Data for this exercise.
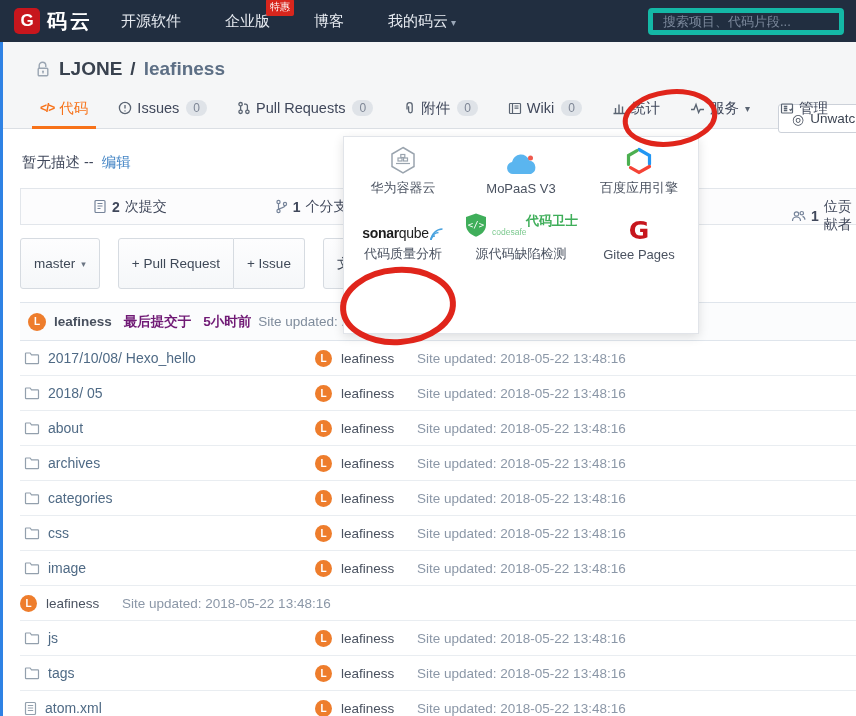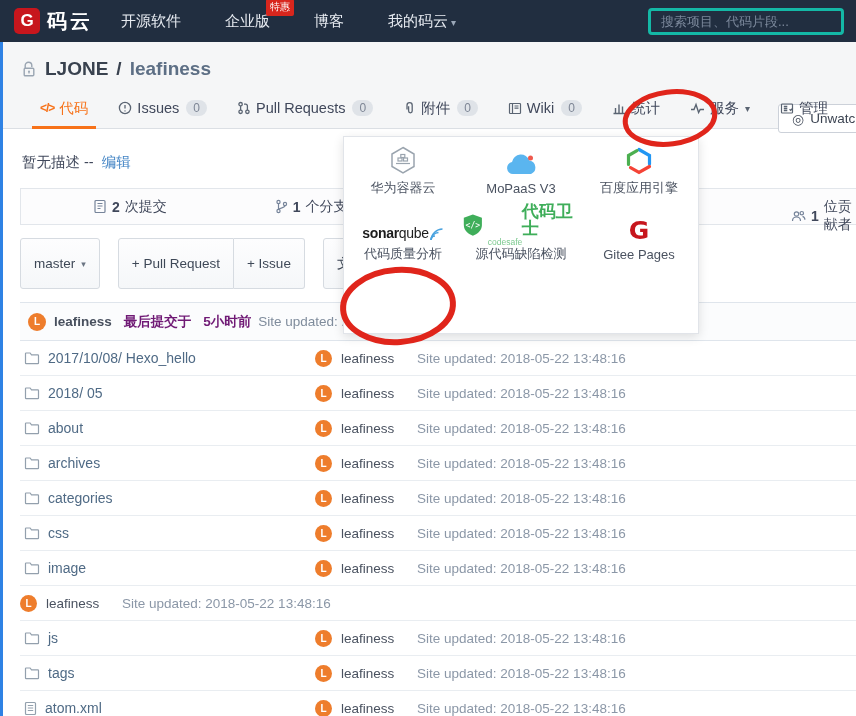--- a/index.html
+++ b/index.html
@@ -15,7 +15,7 @@
   .nav-link { color:#e7ebf1; font-size:15px; cursor:pointer; position:relative; white-space:nowrap; }
   .nav-badge { position:absolute; top:-13px; right:-24px; background:#d8261d; color:#fff; font-size:10px; padding:1px 4px 2px; border-radius:2px; }
   .nav-caret { font-size:10px; color:#9aa7b8; margin-left:3px; }
-  .nav-search { margin-left:auto; width:196px; height:27px; background:transparent; border:3px solid #14b8a6; border-radius:4px; color:#aeb9c7; font-size:13px; padding:0 10px; outline:none; }
+  .nav-search { margin-left:auto; width:196px; height:27px; background:transparent; border:5px solid #14b8a6; border-radius:4px; color:#aeb9c7; font-size:13px; padding:0 10px; outline:none; }
   .nav-search::placeholder { color:#7b889b; }
 
   

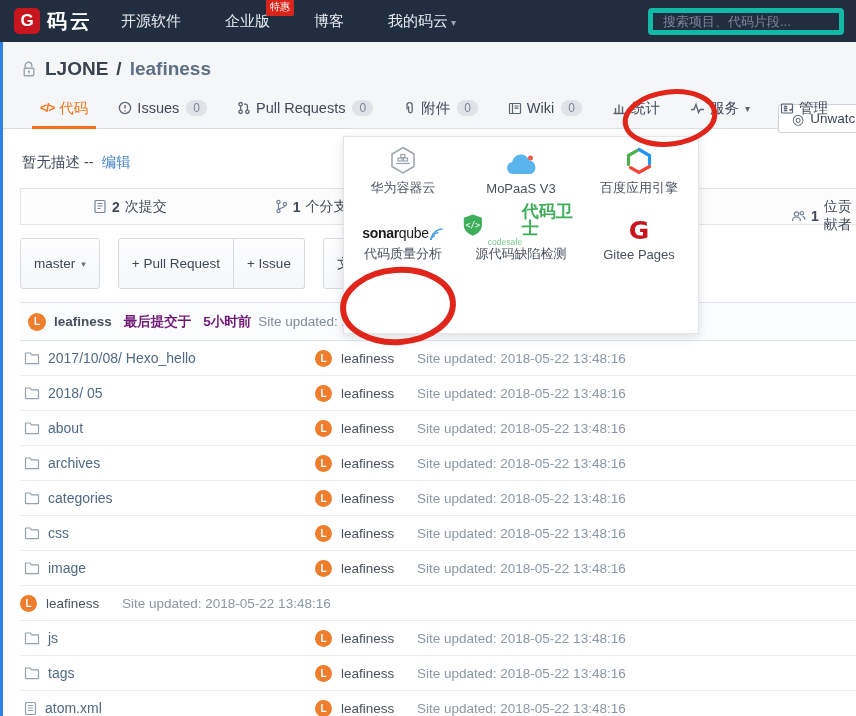--- a/index.html
+++ b/index.html
@@ -23,7 +23,7 @@
 
   
   .repo-header { background:#f5f6f7; position:relative; }
-  .title-row { padding:16px 20px 8px 22px; display:flex; align-items:center; gap:8px; }
+  .title-row { padding:16px 20px 8px 36px; display:flex; align-items:center; gap:8px; }
   .lock-icon { color:#9aa5b2; display:flex; }
   .repo-owner { font-size:19px; font-weight:bold; color:#39424f; }
   .repo-sep { font-size:19px; font-weight:bold; color:#39424f; }

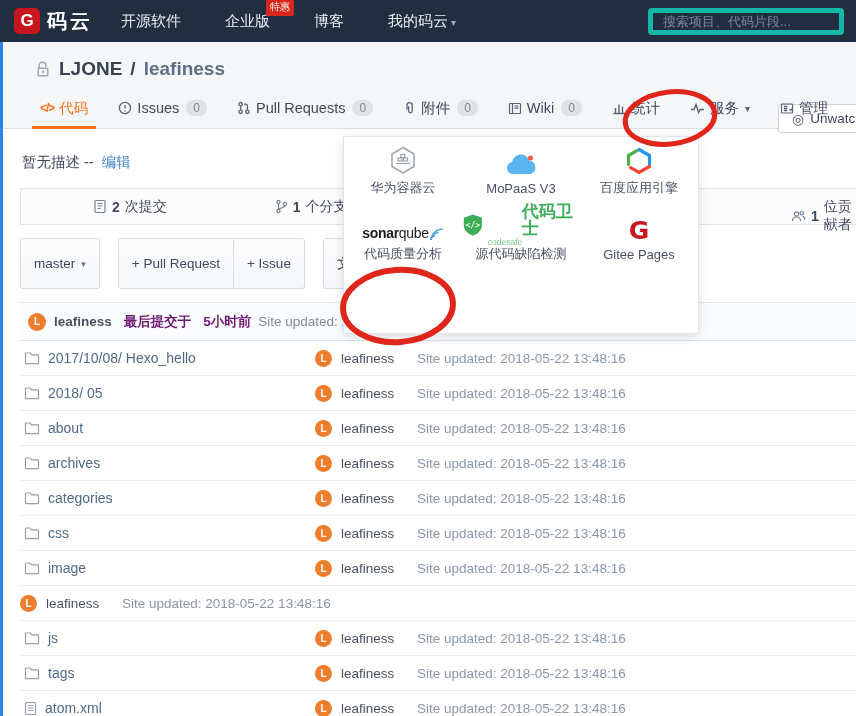--- a/index.html
+++ b/index.html
@@ -88,7 +88,7 @@
   .sonar-reg { color:#1c1c1c; font-size:14px; letter-spacing:-.3px; }
   .codesafe { display:flex; align-items:center; gap:4px; }
   .codesafe-txt { display:flex; flex-direction:column; line-height:1; }
-  .codesafe-title { color:#3fae5a; font-size:17px; font-weight:bold;margin-left:34px; }
+  .codesafe-title { color:#3fae5a; font-size:13px; font-weight:bold;margin-left:34px; }
   .codesafe-sub { color:#7cc98f; font-size:8.5px; margin-top:1px; }
   .gitee-g { color:#c7161d; font-weight:900; font-size:25px; line-height:1; font-family:"DejaVu Sans",sans-serif; }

Problem to solve.
Set down the entries above exactly; no pictures belong in the copy.

Reply.
--- a/index.html
+++ b/index.html
@@ -15,7 +15,7 @@
   .nav-link { color:#e7ebf1; font-size:15px; cursor:pointer; position:relative; white-space:nowrap; }
   .nav-badge { position:absolute; top:-13px; right:-24px; background:#d8261d; color:#fff; font-size:10px; padding:1px 4px 2px; border-radius:2px; }
   .nav-caret { font-size:10px; color:#9aa7b8; margin-left:3px; }
-  .nav-search { margin-left:auto; width:196px; height:27px; background:transparent; border:3px solid #14b8a6; border-radius:4px; color:#aeb9c7; font-size:13px; padding:0 10px; outline:none; }
+  .nav-search { margin-left:auto; width:196px; height:27px; background:transparent; border:5px solid #14b8a6; border-radius:4px; color:#aeb9c7; font-size:13px; padding:0 10px; outline:none; }
   .nav-search::placeholder { color:#7b889b; }
 
   

--- a/index.html
+++ b/index.html
@@ -23,7 +23,7 @@
 
   
   .repo-header { background:#f5f6f7; position:relative; }
-  .title-row { padding:16px 20px 8px 22px; display:flex; align-items:center; gap:8px; }
+  .title-row { padding:16px 20px 8px 36px; display:flex; align-items:center; gap:8px; }
   .lock-icon { color:#9aa5b2; display:flex; }
   .repo-owner { font-size:19px; font-weight:bold; color:#39424f; }
   .repo-sep { font-size:19px; font-weight:bold; color:#39424f; }

--- a/index.html
+++ b/index.html
@@ -88,7 +88,7 @@
   .sonar-reg { color:#1c1c1c; font-size:14px; letter-spacing:-.3px; }
   .codesafe { display:flex; align-items:center; gap:4px; }
   .codesafe-txt { display:flex; flex-direction:column; line-height:1; }
-  .codesafe-title { color:#3fae5a; font-size:17px; font-weight:bold;margin-left:34px; }
+  .codesafe-title { color:#3fae5a; font-size:13px; font-weight:bold;margin-left:34px; }
   .codesafe-sub { color:#7cc98f; font-size:8.5px; margin-top:1px; }
   .gitee-g { color:#c7161d; font-weight:900; font-size:25px; line-height:1; font-family:"DejaVu Sans",sans-serif; }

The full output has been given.